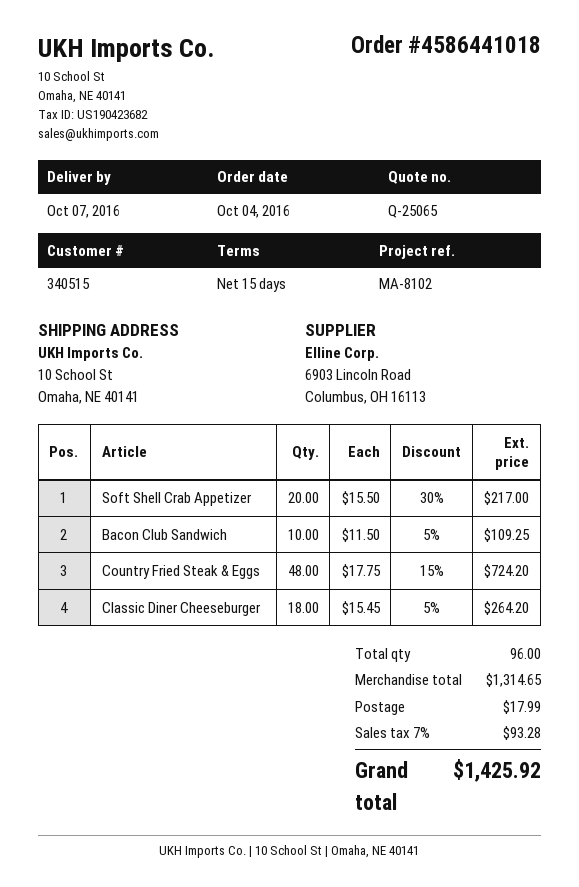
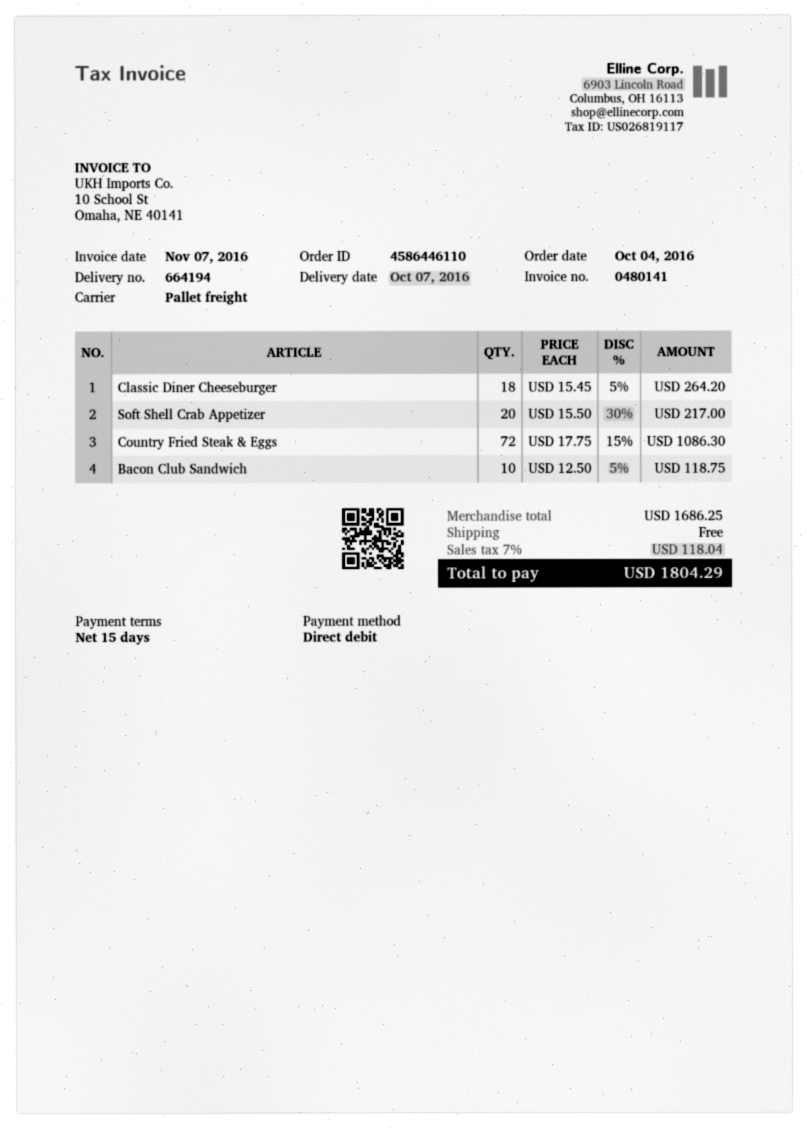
order number: 4586441018 -> 4586446110
Bacon Club Sandwich: 10 x 11.50 - 5% = 109.25 -> 10 x 12.50 - 5% = 118.75
Country Fried Steak & Eggs: 48 x 17.75 - 15% = 724.20 -> 72 x 17.75 - 15% = 1086.30
subtotal: 1314.65 -> 1686.25
shipping: 17.99 -> 0.00
tax: 7% = 93.28 -> 7% = 118.04
total: 1425.92 -> 1804.29

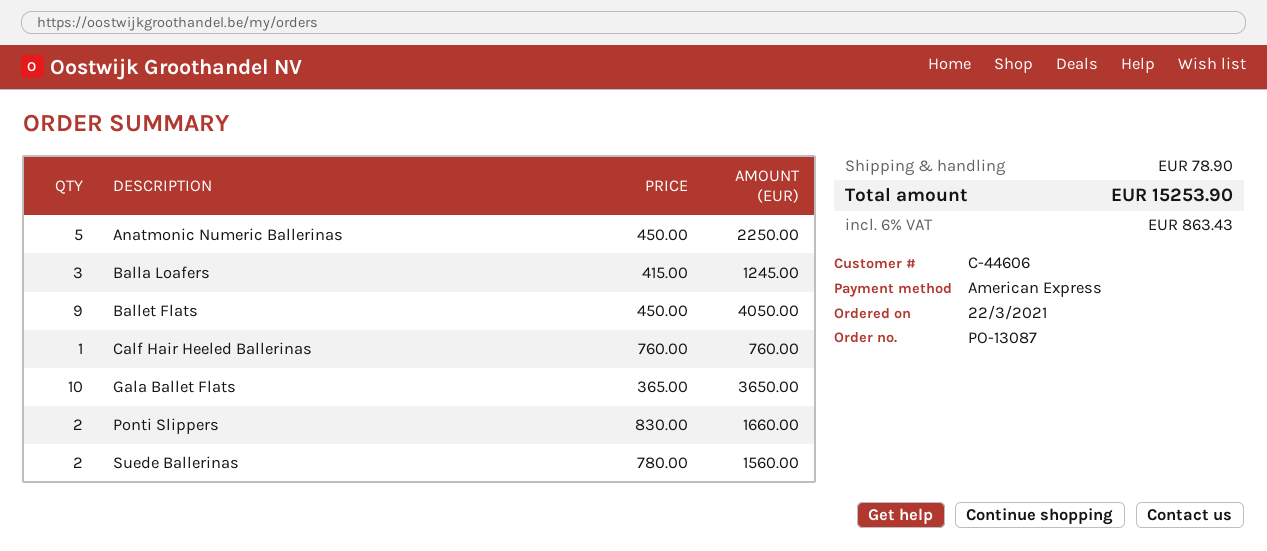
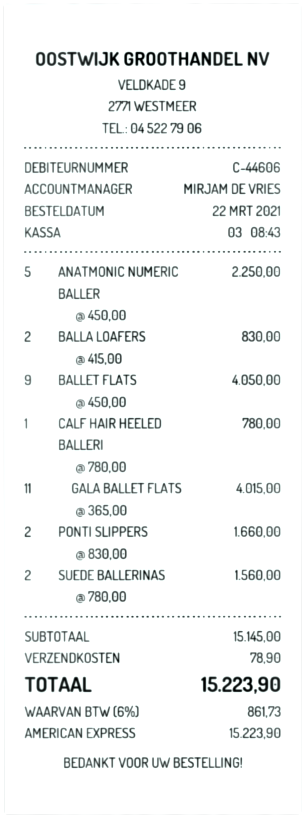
Balla Loafers: 3 x 415.00 = 1245.00 -> 2 x 415.00 = 830.00
Calf Hair Heeled Ballerinas: 1 x 760.00 = 760.00 -> 1 x 780.00 = 780.00
Gala Ballet Flats: 10 x 365.00 = 3650.00 -> 11 x 365.00 = 4015.00
tax: 6% = 863.43 -> 6% = 861.73
total: 15253.90 -> 15223.90

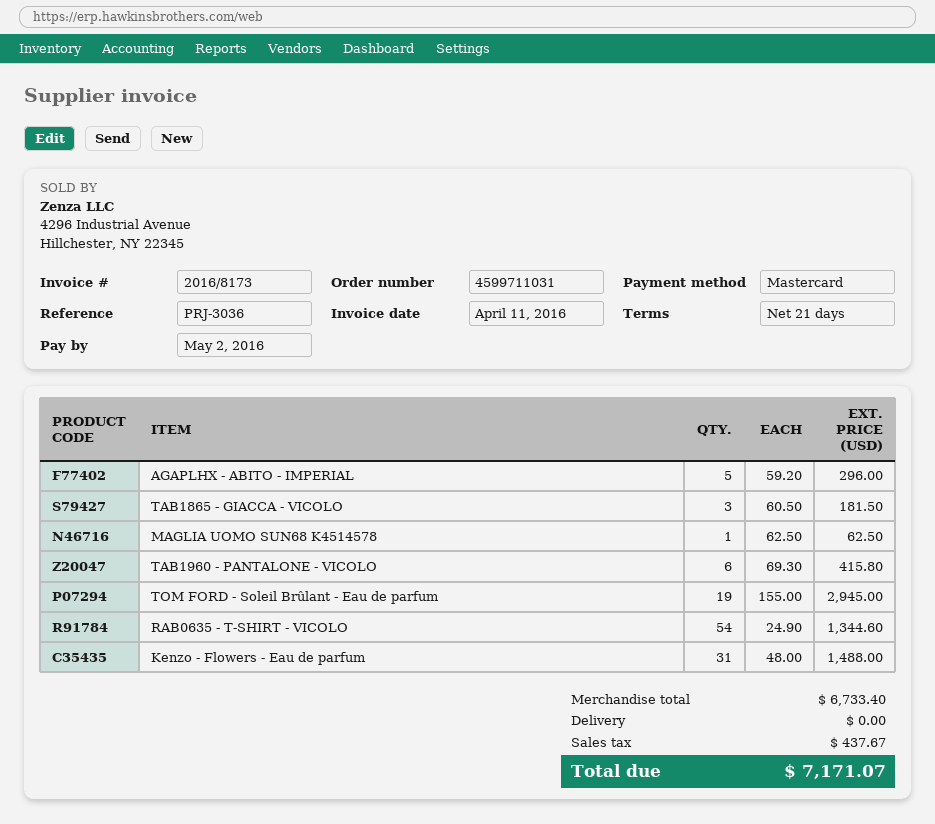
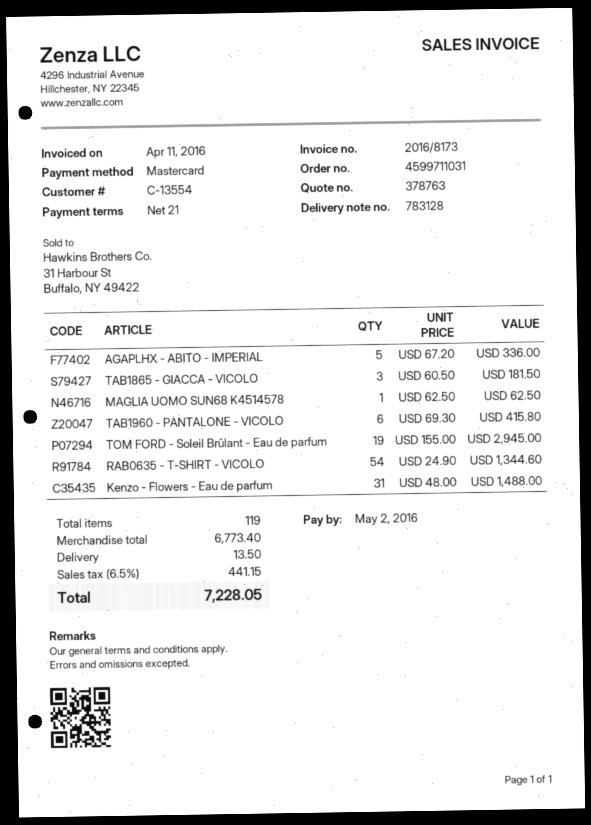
AGAPLHX - ABITO - IMPERIAL: 5 x 59.20 = 296.00 -> 5 x 67.20 = 336.00
subtotal: 6733.40 -> 6773.40
shipping: 0.00 -> 13.50
tax: 437.67 -> 441.15
total: 7171.07 -> 7228.05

__________________________________________________

TASK TO CARRY OUT: Scan the material above for the string "subtotal". Return each line where it occurs.

EXERCISE RESPONSE:
subtotal: 1314.65 -> 1686.25
subtotal: 6733.40 -> 6773.40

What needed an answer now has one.